* _What is needed_: Transcribe all of the records word for word, but omit the pictures.

* _Working data_:

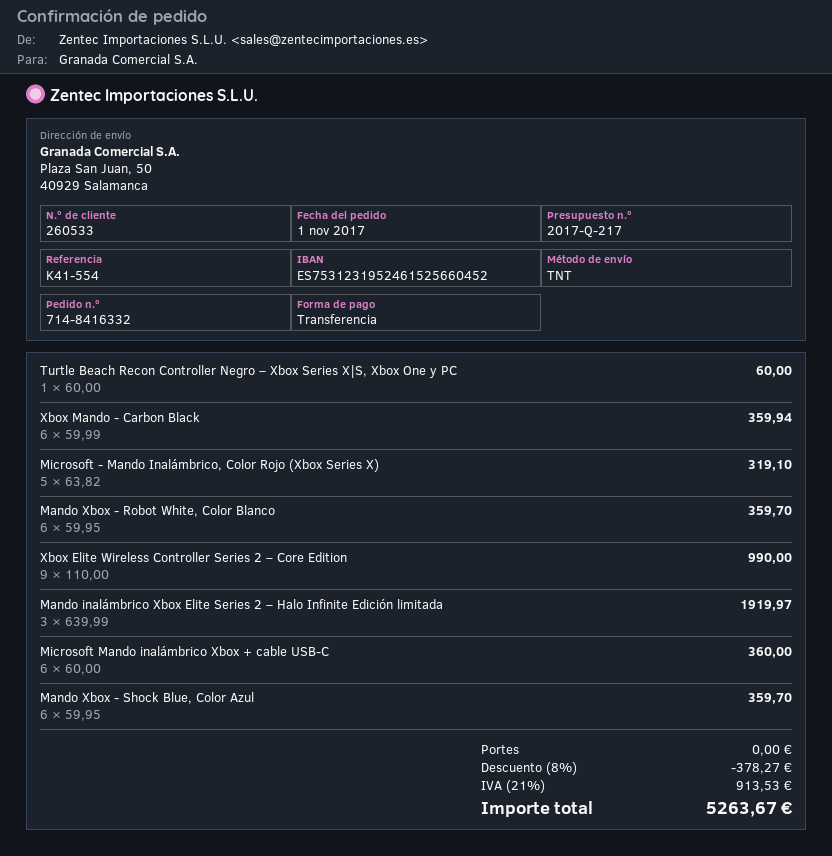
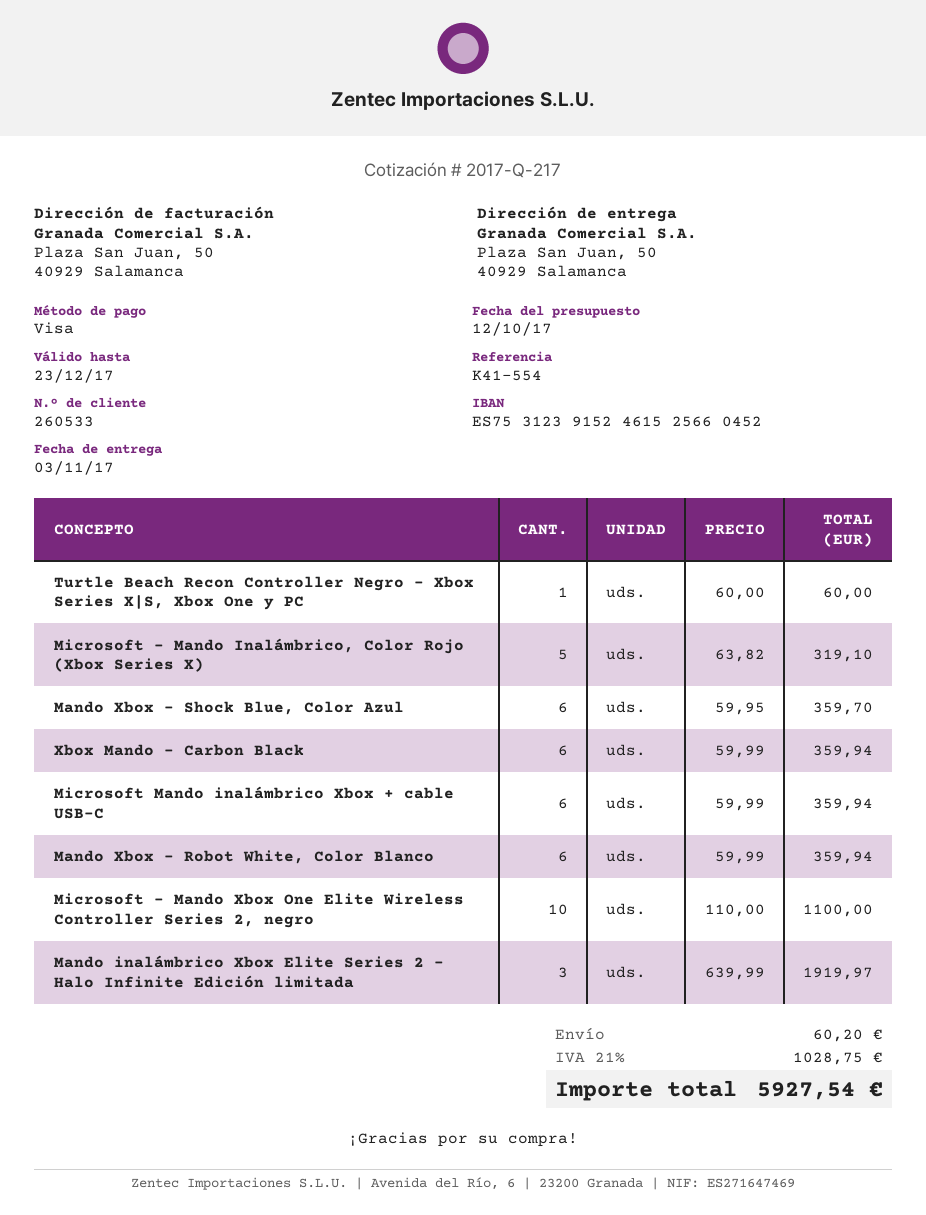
payment method: bank transfer -> Visa
bank account: ES7531231952461525660452 -> ES7531239152461525660452
Mando Xbox - Robot White, Color Blanco: 6 x 59.95 = 359.70 -> 6 x 59.99 = 359.94
Xbox Elite Wireless Controller Series 2 – Core Edition: 9 x 110.00 = 990.00 -> none
Microsoft Mando inalámbrico Xbox + cable USB-C: 6 x 60.00 = 360.00 -> 6 x 59.99 = 359.94
Microsoft - Mando Xbox One Elite Wireless Controller Series 2, negro: none -> 10 x 110.00 = 1100.00
discount: 8% = 378.27 -> none
shipping: 0.00 -> 60.20
tax: 21% = 913.53 -> 21% = 1028.75
total: 5263.67 -> 5927.54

* _Output for this exercise_:
payment method: bank transfer -> Visa
bank account: ES7531231952461525660452 -> ES7531239152461525660452
Mando Xbox - Robot White, Color Blanco: 6 x 59.95 = 359.70 -> 6 x 59.99 = 359.94
Xbox Elite Wireless Controller Series 2 – Core Edition: 9 x 110.00 = 990.00 -> none
Microsoft Mando inalámbrico Xbox + cable USB-C: 6 x 60.00 = 360.00 -> 6 x 59.99 = 359.94
Microsoft - Mando Xbox One Elite Wireless Controller Series 2, negro: none -> 10 x 110.00 = 1100.00
discount: 8% = 378.27 -> none
shipping: 0.00 -> 60.20
tax: 21% = 913.53 -> 21% = 1028.75
total: 5263.67 -> 5927.54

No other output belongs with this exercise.